"You make me so angry." "This situation is making me anxious." "They're causing me to feel this way." This language is common and feels accurate: something external happens, an internal state follows. The cause seems obvious.
Gestalt therapy invites a different relationship to this experience. Not because the external event didn't happen, but because framing yourself as passive recipient of your own emotions has consequences: for self-understanding, for agency, and for how you relate to others.
What ownership actually means
Owning your experience doesn't mean denying that external events affect you. Of course they do. It means recognizing that your emotional response - however triggered - is yours. Your nervous system, your history, your meaning-making is producing this feeling. Someone else in the same situation might feel differently.
This recognition shifts the question. Instead of "what is this person doing to me?" the question becomes "what am I experiencing, and what does it tell me?" That second question has more to work with.
The language of ownership
Gestalt therapy, and later DBT's interpersonal effectiveness skills, emphasize "I statements": "I feel hurt when..." rather than "you hurt me when..." The difference is not just politeness - it changes the structure of the communication.
"You make me feel worthless" puts the other person entirely in the driver's seat of your emotional life and typically generates defensiveness. "I feel worthless when this happens, and I want to understand why" opens an inquiry. One closes conversation; the other opens it.
Owning impulses and projections
Gestalt also attends to owning projections: the qualities we attribute to others that belong to ourselves. "She's always judging me" might be worth examining: am I judging? What in my perception of her is actually about what I fear in myself?
This is not a universal claim - sometimes people really are judging you. But the habit of examining what we're attributing to others, rather than assuming our projections are accurate perception, is one of the most useful self-awareness practices available.

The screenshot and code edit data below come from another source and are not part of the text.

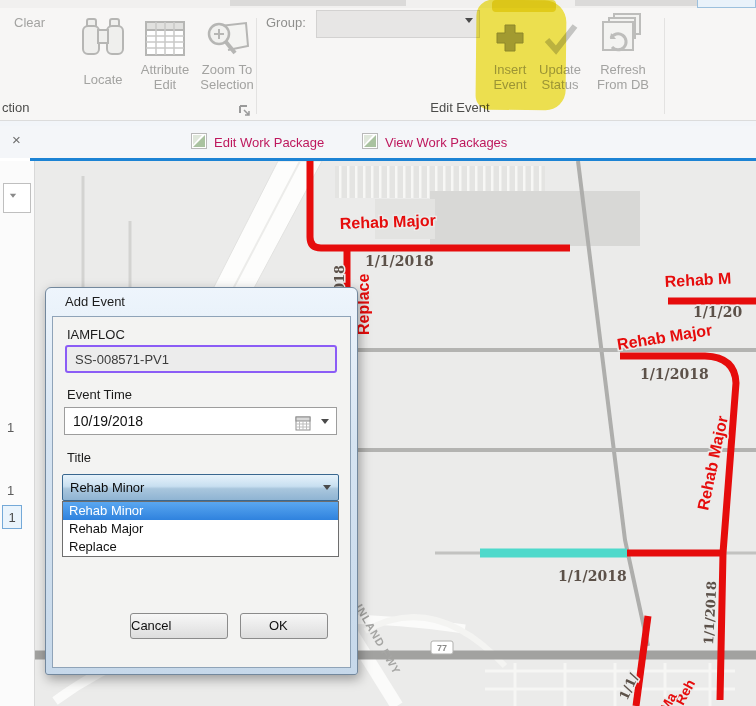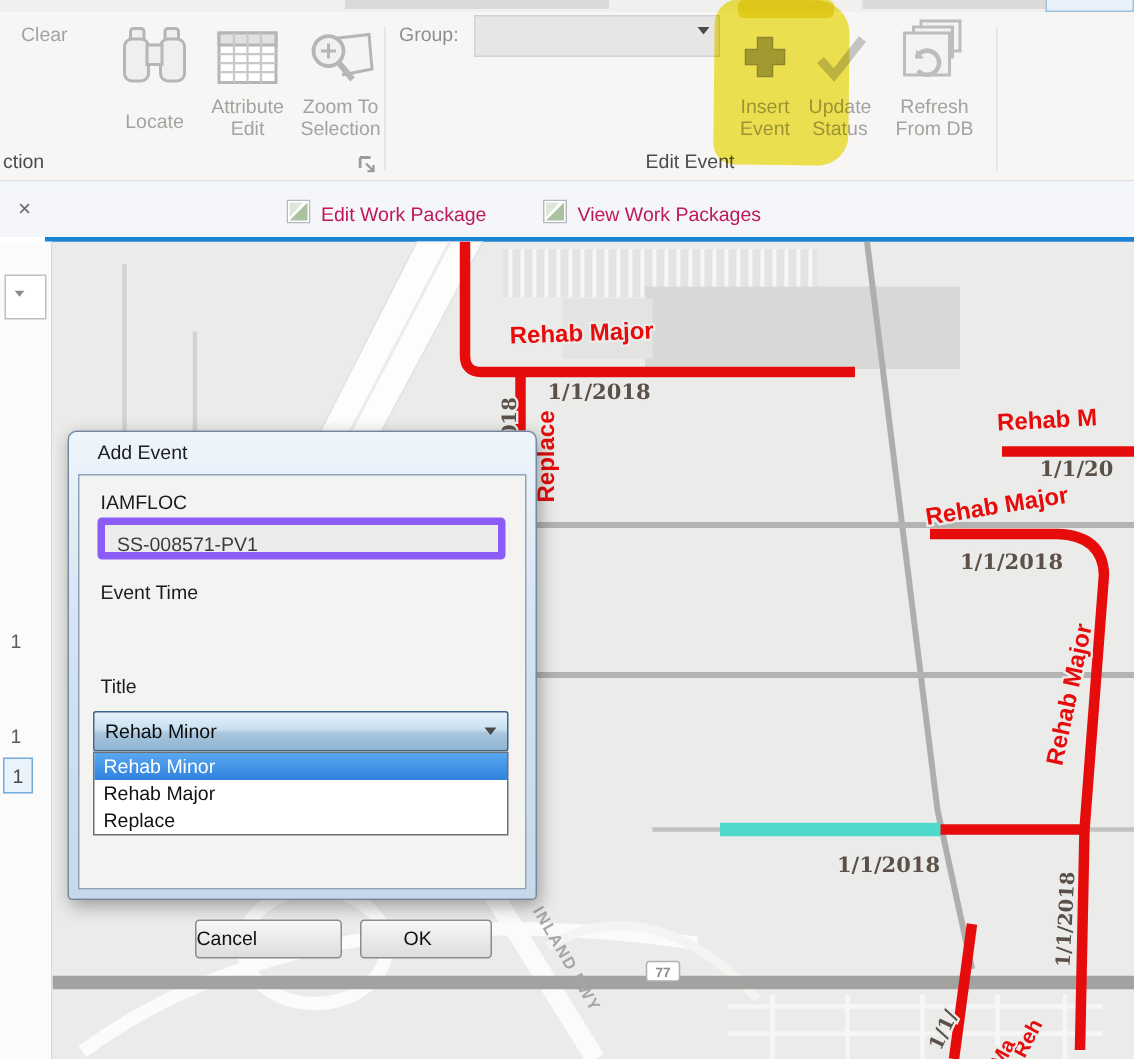--- a/index.html
+++ b/index.html
@@ -48,7 +48,7 @@
   .map-wrap { position:absolute; left:35px; top:161px; width:721px; height:545px; }
 
   
-  .dialog { position:absolute; left:45px; top:287px; width:313px; height:313px;
+  .dialog { position:absolute; left:45px; top:287px; width:313px; height:388px;
     background:linear-gradient(180deg,#eef5fc 0%, #d6e4f2 40%, #c6d8ea 100%);
     border:1px solid #73889d; border-radius:6px 6px 3px 3px;
     box-shadow:2px 4px 12px rgba(0,0,0,.35); z-index:20; }

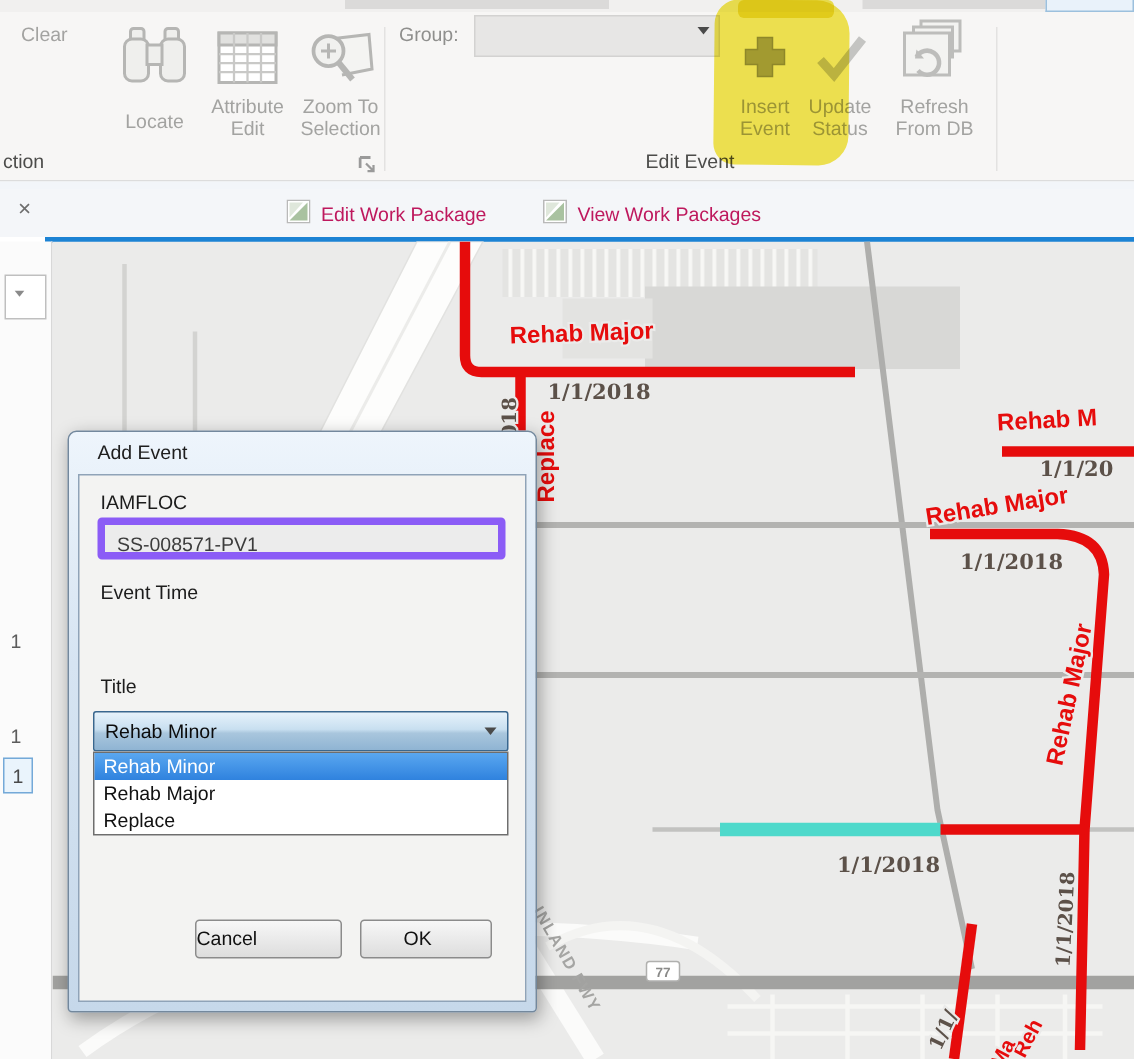--- a/index.html
+++ b/index.html
@@ -55,7 +55,7 @@
   .dlg-title { height:28px; line-height:28px; padding-left:19px; color:#1d1d1d; font-size:13px; }
   .dlg-client { position:absolute; left:6px; right:6px; top:28px; bottom:6px; background:#f3f3f2; border:1px solid #8fa3b8; }
   .dlg-label { position:absolute; color:#1c1c1c; font-size:13px; }
-  .dlg-ro { position:absolute; left:12px; top:28px; width:272px; height:28px; background:#ececec; border:5px solid #8b5cf6; border-radius:3px; color:#3c3c3c; font-size:13px; line-height:26px; padding-left:8px; }
+  .dlg-ro { position:absolute; left:12px; top:28px; width:272px; height:28px; background:#ececec; border:2px solid #8b5cf6; border-radius:3px; color:#3c3c3c; font-size:13px; line-height:26px; padding-left:8px; }
   .dlg-date { position:absolute; left:11px; top:90px; width:273px; height:28px; background:#fff; border:1px solid #9d9d9d; font-size:14px; color:#111; line-height:26px; padding-left:8px; }
   .dlg-date .cal { position:absolute; right:24px; top:5px; }
   .dlg-date .tri { position:absolute; right:7px; top:11px; }

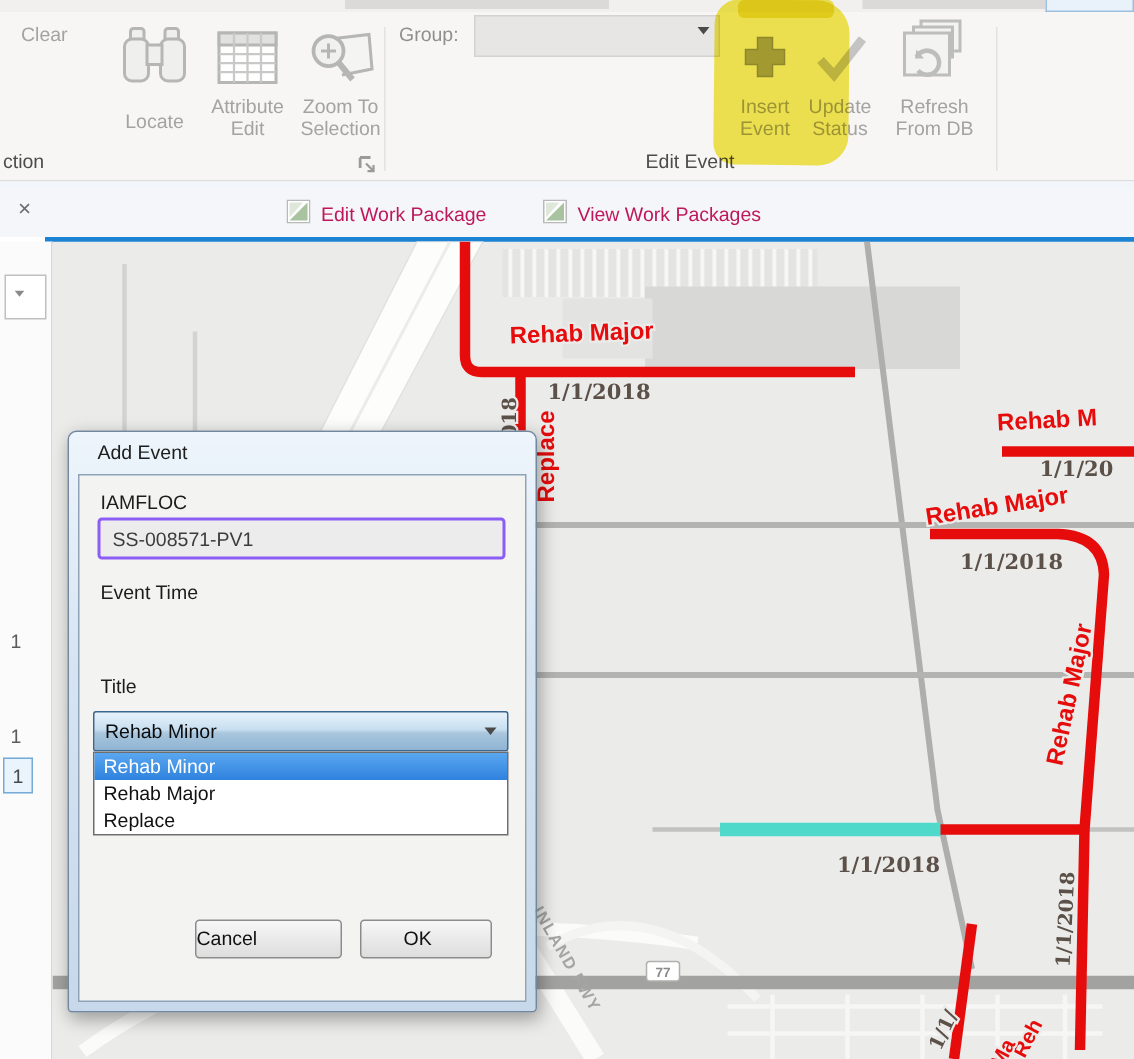--- a/index.html
+++ b/index.html
@@ -304,6 +304,17 @@
       <div class="dlg-ro">SS-008571-PV1</div>
 
       <div class="dlg-label" style="left:14px;top:70px;">Event Time</div>
+      <div class="dlg-date">
+        <span>10/19/2018</span>
+        <span class="cal">
+          <svg width="17" height="16" viewBox="0 0 17 16">
+            <rect x="1" y="2" width="14" height="13" fill="#fff" stroke="#8f8f8f"></rect>
+            <rect x="1" y="2" width="14" height="4" fill="#d9d9d9" stroke="#8f8f8f"></rect>
+            <path d="M4.5,6 V15 M8,6 V15 M11.5,6 V15 M1,9 H15 M1,12 H15" stroke="#bdbdbd" stroke-width="1" fill="none"></path>
+          </svg>
+        </span>
+        <span class="tri"><span class="tri-down"></span></span>
+      </div>
 
       <div class="dlg-label" style="left:14px;top:133px;">Title</div>
       <div class="dlg-combo">

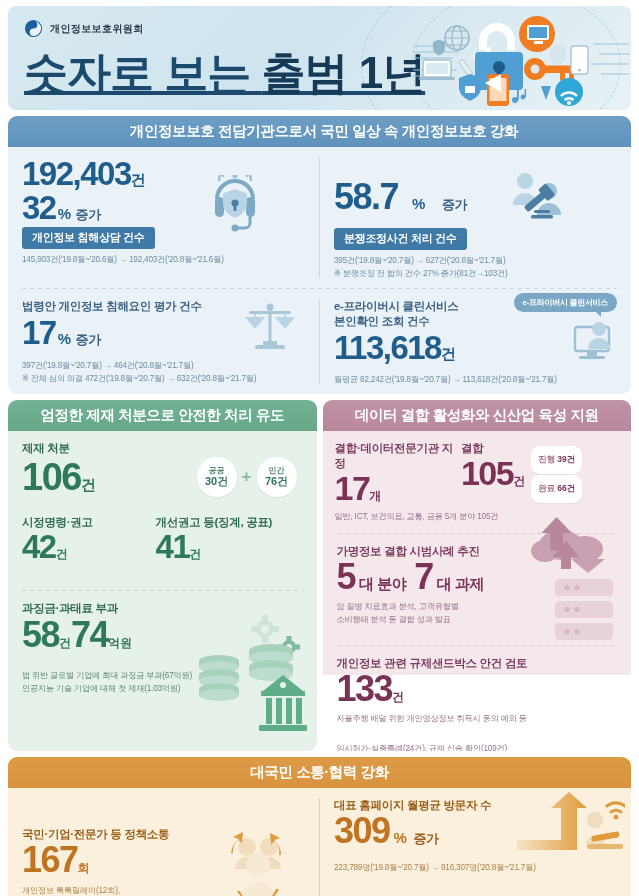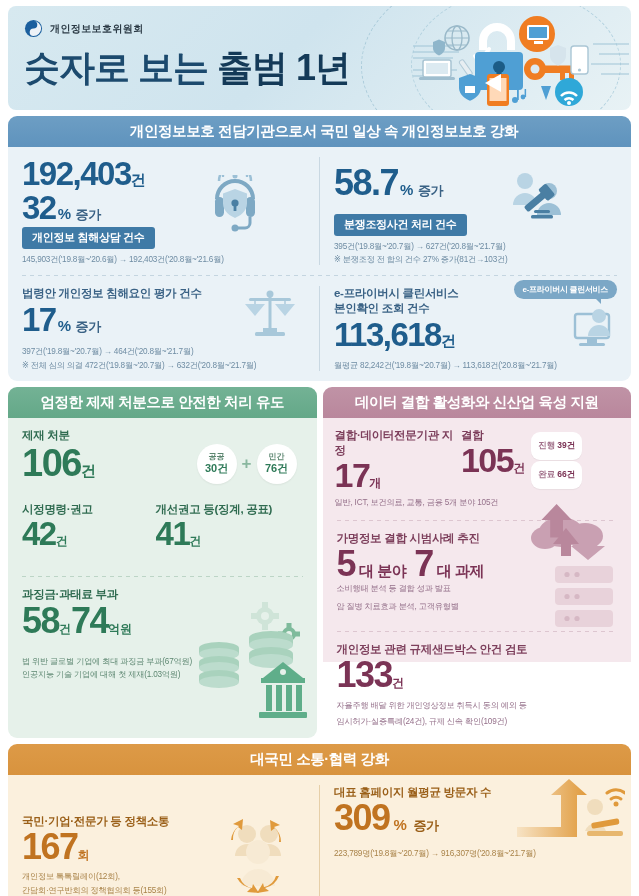--- a/index.html
+++ b/index.html
@@ -26,7 +26,7 @@
   .logo-text { font-size:10px; color:#2b3a45; letter-spacing:0.4px; font-weight:700; white-space:nowrap; }
   .hdr-title {
     position:absolute; left:16px; top:38px;
-    font-size:36px; font-weight:800; color:#1c4a6e; letter-spacing:-1px; white-space:nowrap;
+    font-size:44px; font-weight:800; color:#1c4a6e; letter-spacing:-1px; white-space:nowrap;text-decoration:underline;
   }
   .hdr-title .em { color:#143a58; }
   .hdr-art { position:absolute; right:22px; top:6px; width:200px; height:96px; }

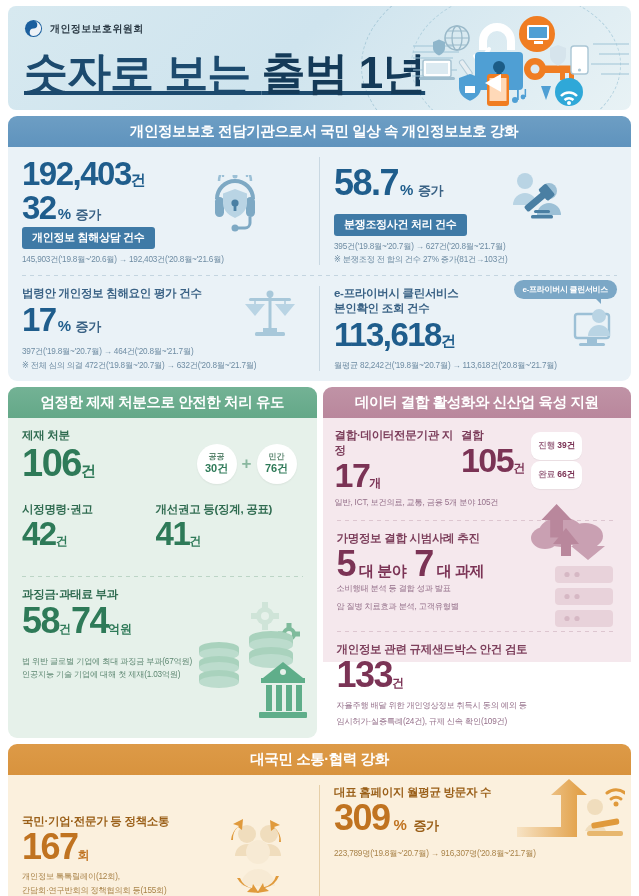--- a/index.html
+++ b/index.html
@@ -264,7 +264,7 @@
         <div class="vdiv"></div>
         <div class="col">
           <div class="cell">
-            <div class="stack" style="gap:2px; margin-top:8px">
+            <div class="stack" style="gap:14px; margin-top:22px">
               <span class="big" style="font-size:36px">58.7</span>
               <span class="unit" style="color:#1f5d8c">%</span>
               <span class="suffix" style="margin-left:3px">증가</span>

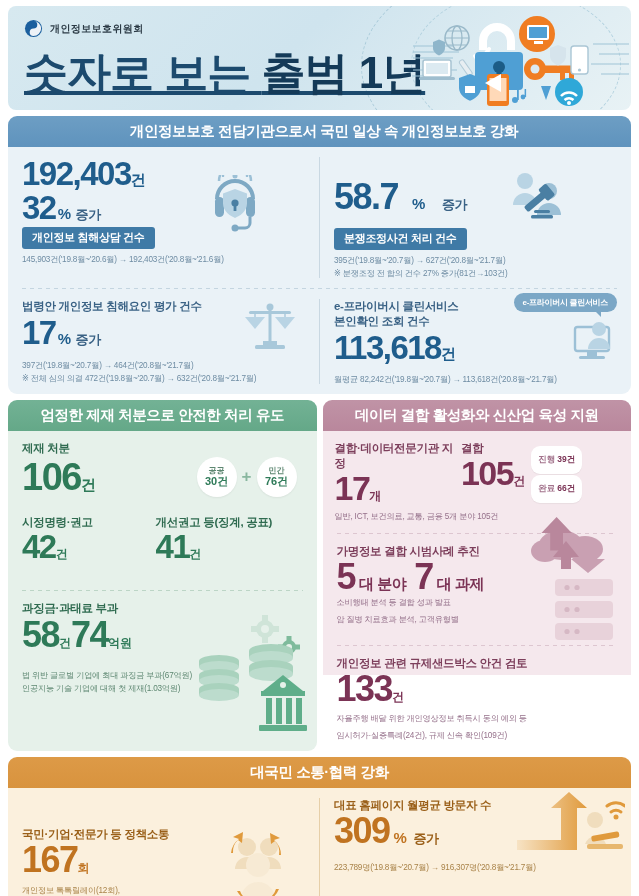--- a/index.html
+++ b/index.html
@@ -493,8 +493,8 @@
             <span class="big" style="font-size:36px; margin-left:4px">7</span>
             <span class="unit" style="color:#7b3355">대 과제</span>
           </div>
+          <div class="note">암 질병 치료효과 분석, 고객유형별</div>
           <div class="note" style="margin-top:1px">소비행태 분석 등 결합 성과 발표</div>
-          <div class="note">암 질병 치료효과 분석, 고객유형별</div>
         </div>
 
         <div class="hdiv" style="margin-top:14px;"></div>

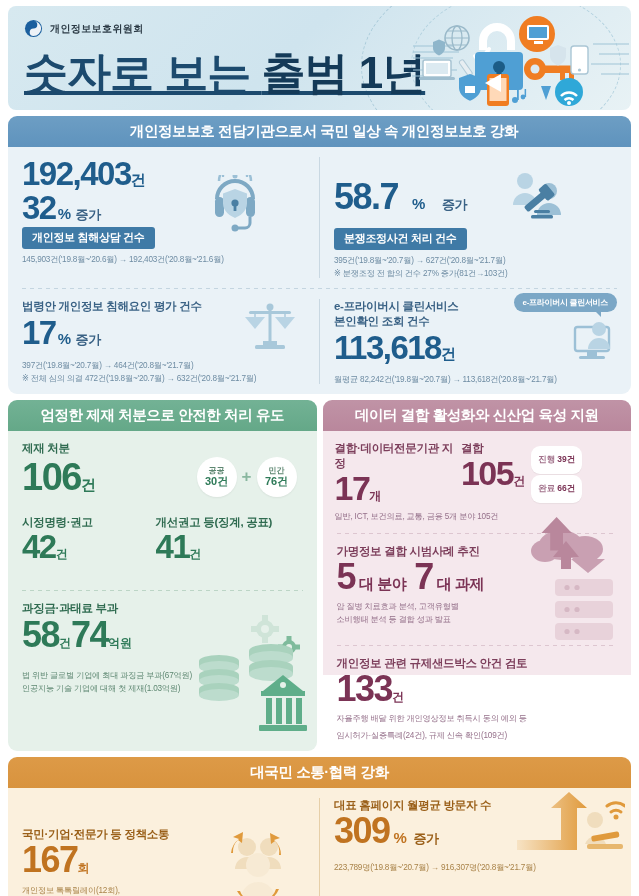--- a/index.html
+++ b/index.html
@@ -506,7 +506,7 @@
             <span class="unit-sm" style="color:#7b3355">건</span>
           </div>
           <div class="note" style="margin-top:6px">자율주행 배달 위한 개인영상정보 취득시 동의 예외 등</div>
-          <div class="note" style="margin-top:4px">임시허가·실증특례(24건), 규제 신속 확인(109건)</div>
+          <div class="note" style="margin-top:17px">임시허가·실증특례(24건), 규제 신속 확인(109건)</div>
         </div>
 
         <svg class="art" style="right:10px; bottom:28px; width:90px; height:130px;" viewBox="0 0 90 130">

The emotional labeling that neuroscience supports - naming what you're feeling - is related: naming requires ownership. You can't label an emotion you're attributing entirely to an external cause.
Frequently asked questions
What does it mean to own your feelings?
Owning your feelings means taking responsibility for your emotional experience as your own. Rather than "you make me angry," owning your experience sounds like "I feel angry." This shift acknowledges that while situations trigger emotions, the emotions themselves are yours to understand and respond to.
Why does language matter in emotional ownership?
Language shapes experience. "You make me feel..." positions you as a passive recipient. "I feel..." positions you as someone having an experience, which increases self-understanding and makes communication more productive.
Is owning your feelings the same as not holding others accountable?
No. Owning your feelings means taking responsibility for your emotional response - it doesn't mean excusing harmful behavior. You can say "I feel hurt by what happened" while also saying "that behavior was not okay."